======== Dataset entries
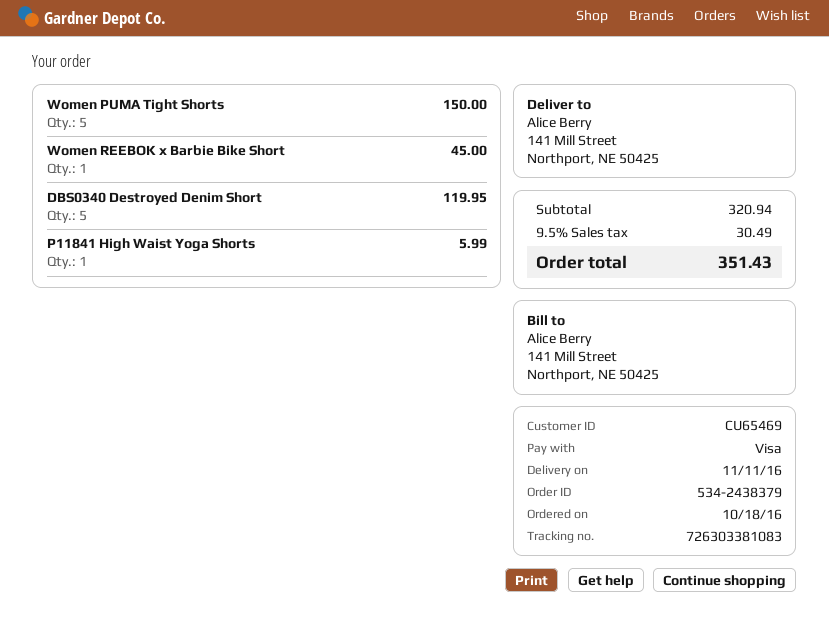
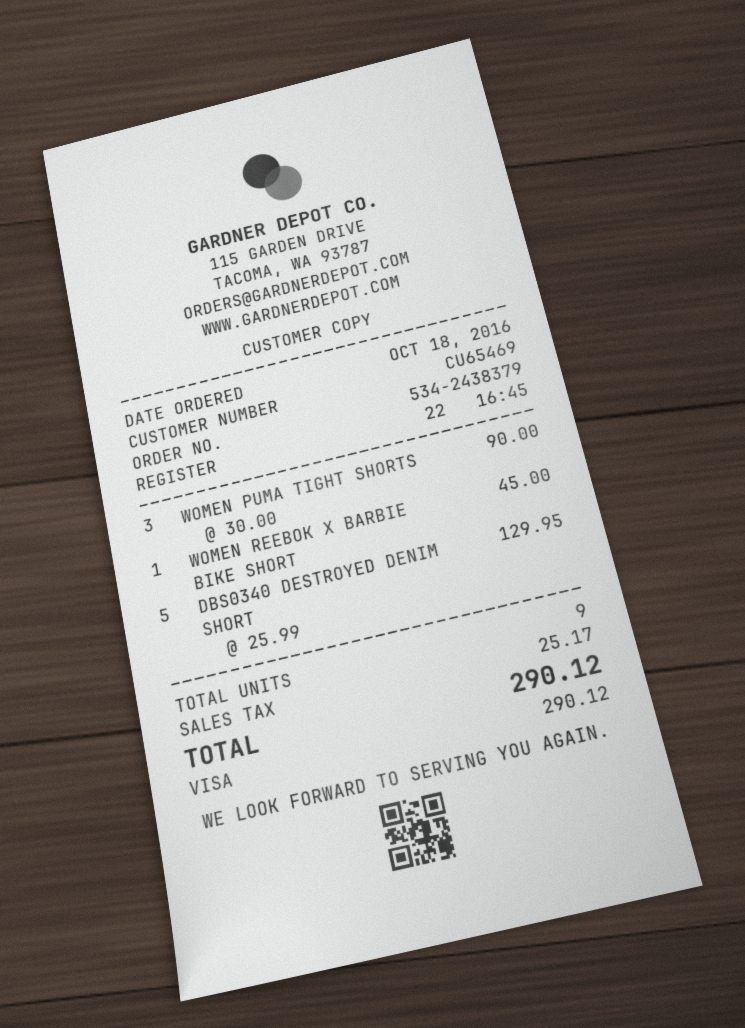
Women PUMA Tight Shorts: 5 for 150.00 -> 3 for 90.00
DBS0340 Destroyed Denim Short: 5 for 119.95 -> 5 for 129.95
P11841 High Waist Yoga Shorts: 1 for 5.99 -> none
tax: 30.49 -> 25.17
total: 351.43 -> 290.12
================
**Action item**
Look through the material and copy each line that has "Shorts".

**Exercise solution**
Women PUMA Tight Shorts: 5 for 150.00 -> 3 for 90.00
P11841 High Waist Yoga Shorts: 1 for 5.99 -> none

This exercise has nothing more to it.